• [Work to be completed]: Write an exact copy of the entries below that leaves out all pictures.

········

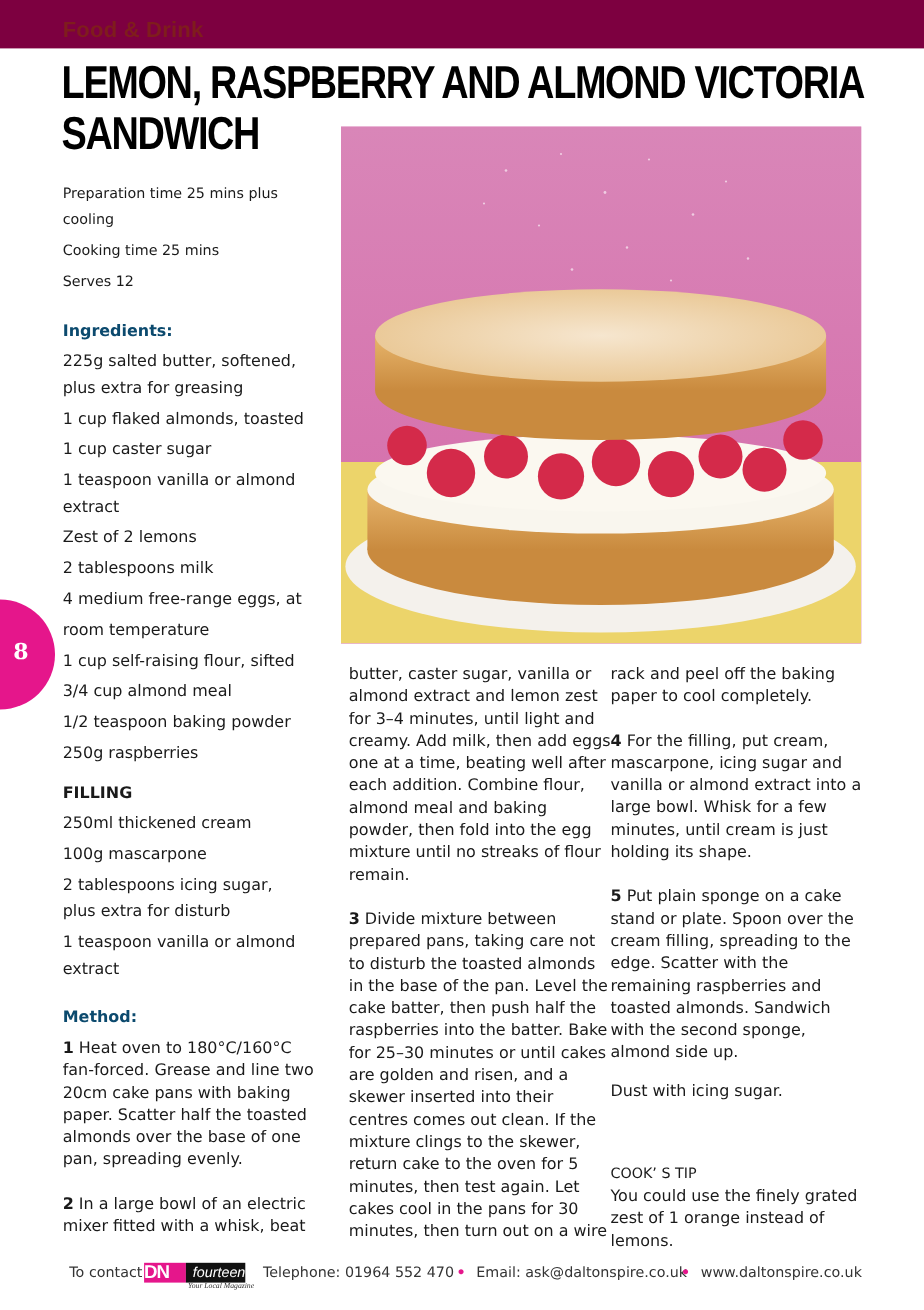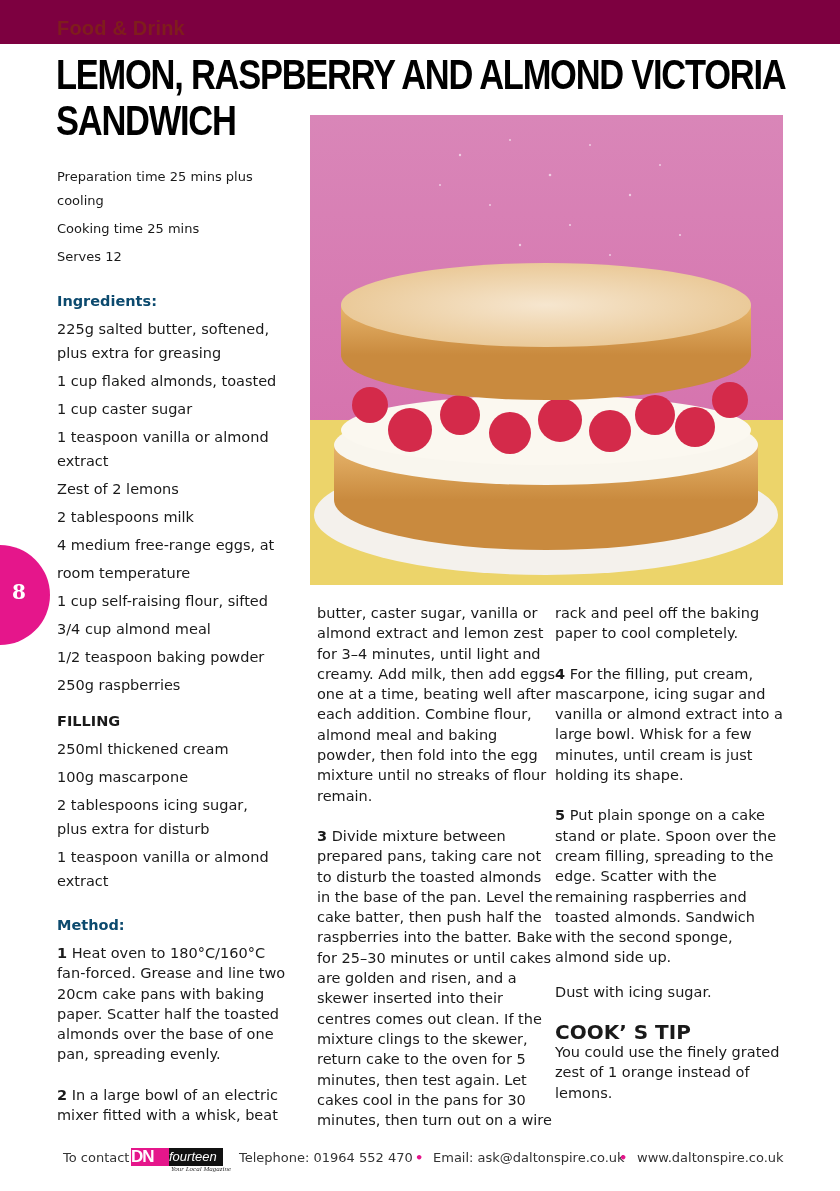--- a/index.html
+++ b/index.html
@@ -24,30 +24,30 @@
   .heading-black { font-weight: bold; line-height: 28px; margin-top: 8px; }
   .gap { height: 16px; }
 
   .method-para { font-size: 14.5px; line-height: 20.3px; }
   .method-para b { font-weight: bold; }
 
   .col-mid { position: absolute; left: 305px; top: 603px; width: 240px; margin-left: 12px; }
   .col-right { position: absolute; left: 555px; top: 603px; width: 230px; }
   .para-gap { height: 20px; }
 
-  .tip-title { font-weight: bold; font-size: 20px; line-height: 20px; }
+  .tip-title { font-weight: normal; font-size: 13px; line-height: 20px; margin-top: 36px; }
 
   .page-badge { position: absolute; left: -50px; top: 545px; width: 100px; height: 100px; border-radius: 50%; background: #e5168b; }
   .page-num { position: absolute; left: 12px; top: 580px; font-family: "DejaVu Serif", serif; font-weight: bold; font-size: 20px; color: #fff; }
 
   .footer { position: absolute; left: 63px; top: 1148px; width: 740px; height: 30px; font-family: "DejaVu Sans", sans-serif; font-size: 13px; color: #333; }
   .footer .item { position: absolute; top: 2px; white-space: nowrap; }
   .logo { position: absolute; left: 68px; top: 0px; width: 92px; height: 20px; }
   .logo .dn { position: absolute; left: 0; top: 0; width: 38px; height: 18px; background: #e5168b; color: #fff; font-family: "Liberation Sans", sans-serif; font-weight: bold; font-size: 17px; line-height: 18px; text-align: left; letter-spacing: -1px; }
-  .logo .ft { position: absolute; left: 38px; top: 0; width: 54px; height: 18px; background: #111; color: #fff; font-family: "Liberation Sans", sans-serif; font-style: italic; font-size: 13px; line-height: 18px; text-align: left; }
+  .logo .ft { position: absolute; left: 38px; top: 0; width: 54px; height: 18px; background: #111; color: #fff; font-family: "Liberation Sans", sans-serif; font-style: italic; font-size: 13px; line-height: 18px; text-align: right; }
   .logo .tag { position: absolute; left: 40px; top: 17px; font-family: "Liberation Serif", serif; font-style: italic; font-size: 7px; color: #333; white-space: nowrap; }
   .dot { color: #e5168b; font-weight: bold; }
 </style>
 </head>
 <body>
 
 <div class="topbar"></div>
 <div class="section-label">Food &amp; Drink</div>
 
 <h1 class="title">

········

• [Response area]:
--- a/index.html
+++ b/index.html
@@ -24,30 +24,30 @@
   .heading-black { font-weight: bold; line-height: 28px; margin-top: 8px; }
   .gap { height: 16px; }
 
   .method-para { font-size: 14.5px; line-height: 20.3px; }
   .method-para b { font-weight: bold; }
 
   .col-mid { position: absolute; left: 305px; top: 603px; width: 240px; margin-left: 12px; }
   .col-right { position: absolute; left: 555px; top: 603px; width: 230px; }
   .para-gap { height: 20px; }
 
-  .tip-title { font-weight: bold; font-size: 20px; line-height: 20px; }
+  .tip-title { font-weight: normal; font-size: 13px; line-height: 20px; margin-top: 36px; }
 
   .page-badge { position: absolute; left: -50px; top: 545px; width: 100px; height: 100px; border-radius: 50%; background: #e5168b; }
   .page-num { position: absolute; left: 12px; top: 580px; font-family: "DejaVu Serif", serif; font-weight: bold; font-size: 20px; color: #fff; }
 
   .footer { position: absolute; left: 63px; top: 1148px; width: 740px; height: 30px; font-family: "DejaVu Sans", sans-serif; font-size: 13px; color: #333; }
   .footer .item { position: absolute; top: 2px; white-space: nowrap; }
   .logo { position: absolute; left: 68px; top: 0px; width: 92px; height: 20px; }
   .logo .dn { position: absolute; left: 0; top: 0; width: 38px; height: 18px; background: #e5168b; color: #fff; font-family: "Liberation Sans", sans-serif; font-weight: bold; font-size: 17px; line-height: 18px; text-align: left; letter-spacing: -1px; }
-  .logo .ft { position: absolute; left: 38px; top: 0; width: 54px; height: 18px; background: #111; color: #fff; font-family: "Liberation Sans", sans-serif; font-style: italic; font-size: 13px; line-height: 18px; text-align: left; }
+  .logo .ft { position: absolute; left: 38px; top: 0; width: 54px; height: 18px; background: #111; color: #fff; font-family: "Liberation Sans", sans-serif; font-style: italic; font-size: 13px; line-height: 18px; text-align: right; }
   .logo .tag { position: absolute; left: 40px; top: 17px; font-family: "Liberation Serif", serif; font-style: italic; font-size: 7px; color: #333; white-space: nowrap; }
   .dot { color: #e5168b; font-weight: bold; }
 </style>
 </head>
 <body>
 
 <div class="topbar"></div>
 <div class="section-label">Food &amp; Drink</div>
 
 <h1 class="title">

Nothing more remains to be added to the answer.